• [ASSIGNMENT]:
The whole listing needs retyping exactly; keep the pictures out of it.

• [DATA RECORDS]:
────
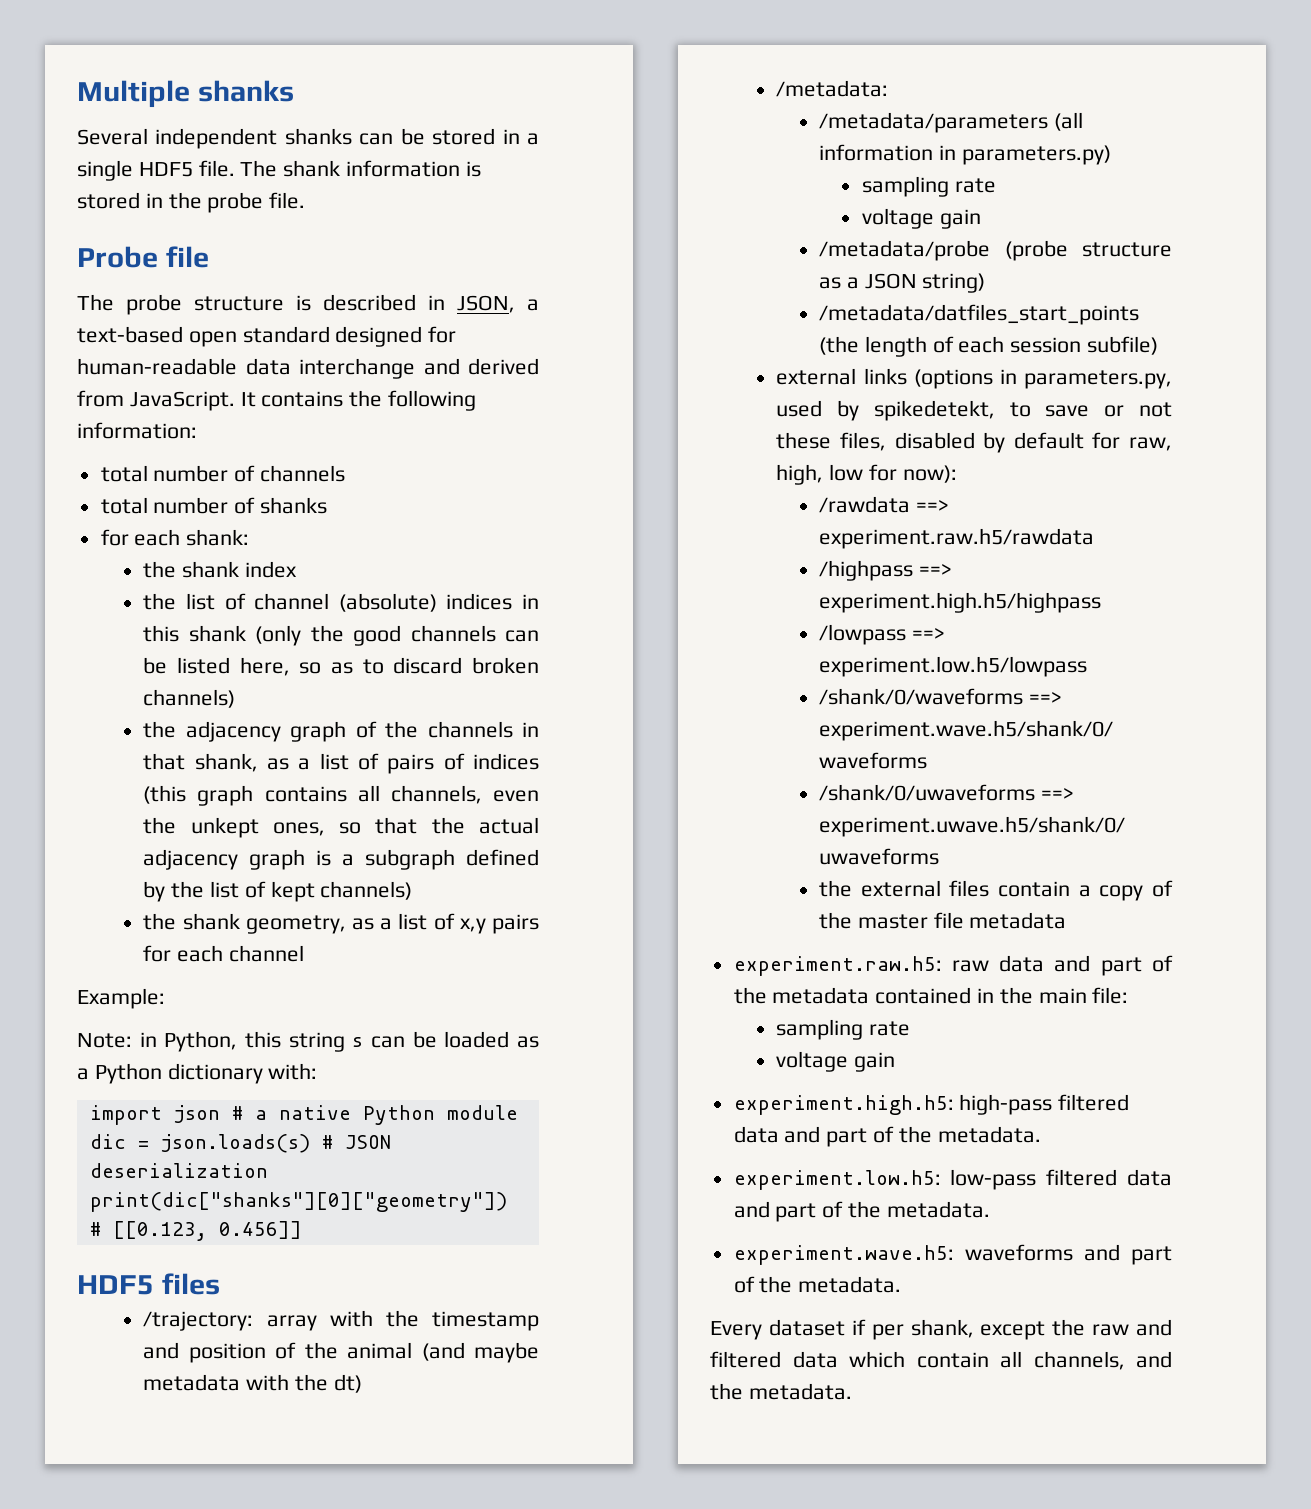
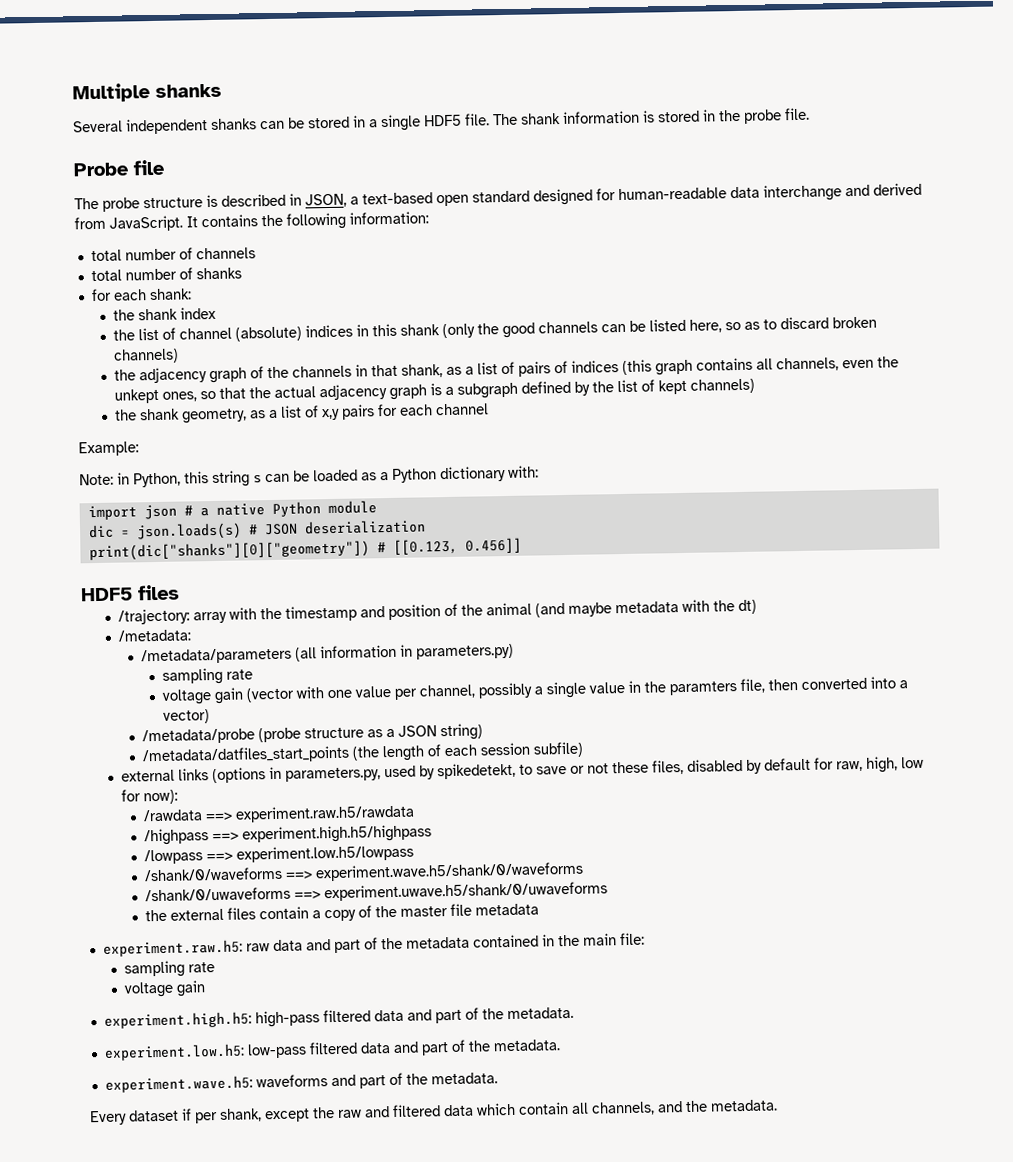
  /metadata/parameters (all information in parameters.py)
  sampling rate
- voltage gain
+ voltage gain (vector with one value per channel, possibly a single value in the paramters file, then converted into a vector)

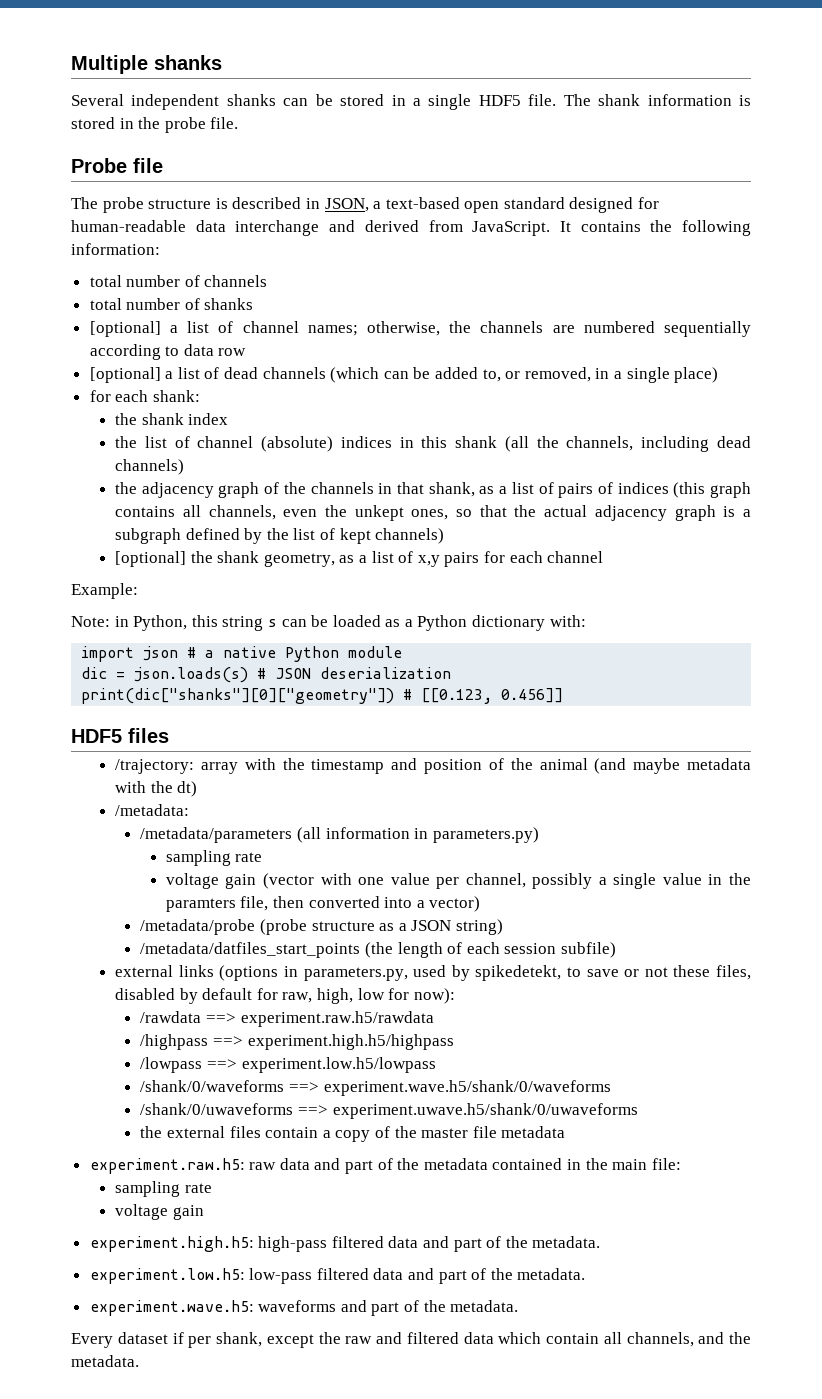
+ [optional] a list of channel names; otherwise, the channels are numbered sequentially according to data row
+ [optional] a list of dead channels (which can be added to, or removed, in a single place)
- the list of channel (absolute) indices in this shank (only the good channels can be listed here, so as to discard broken channels)
+ the list of channel (absolute) indices in this shank (all the channels, including dead channels)
- the shank geometry, as a list of x,y pairs for each channel
+ [optional] the shank geometry, as a list of x,y pairs for each channel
────
• [FINAL ANSWER]:
  /metadata/parameters (all information in parameters.py)
  sampling rate
- voltage gain
+ voltage gain (vector with one value per channel, possibly a single value in the paramters file, then converted into a vector)

+ [optional] a list of channel names; otherwise, the channels are numbered sequentially according to data row
+ [optional] a list of dead channels (which can be added to, or removed, in a single place)
- the list of channel (absolute) indices in this shank (only the good channels can be listed here, so as to discard broken channels)
+ the list of channel (absolute) indices in this shank (all the channels, including dead channels)
- the shank geometry, as a list of x,y pairs for each channel
+ [optional] the shank geometry, as a list of x,y pairs for each channel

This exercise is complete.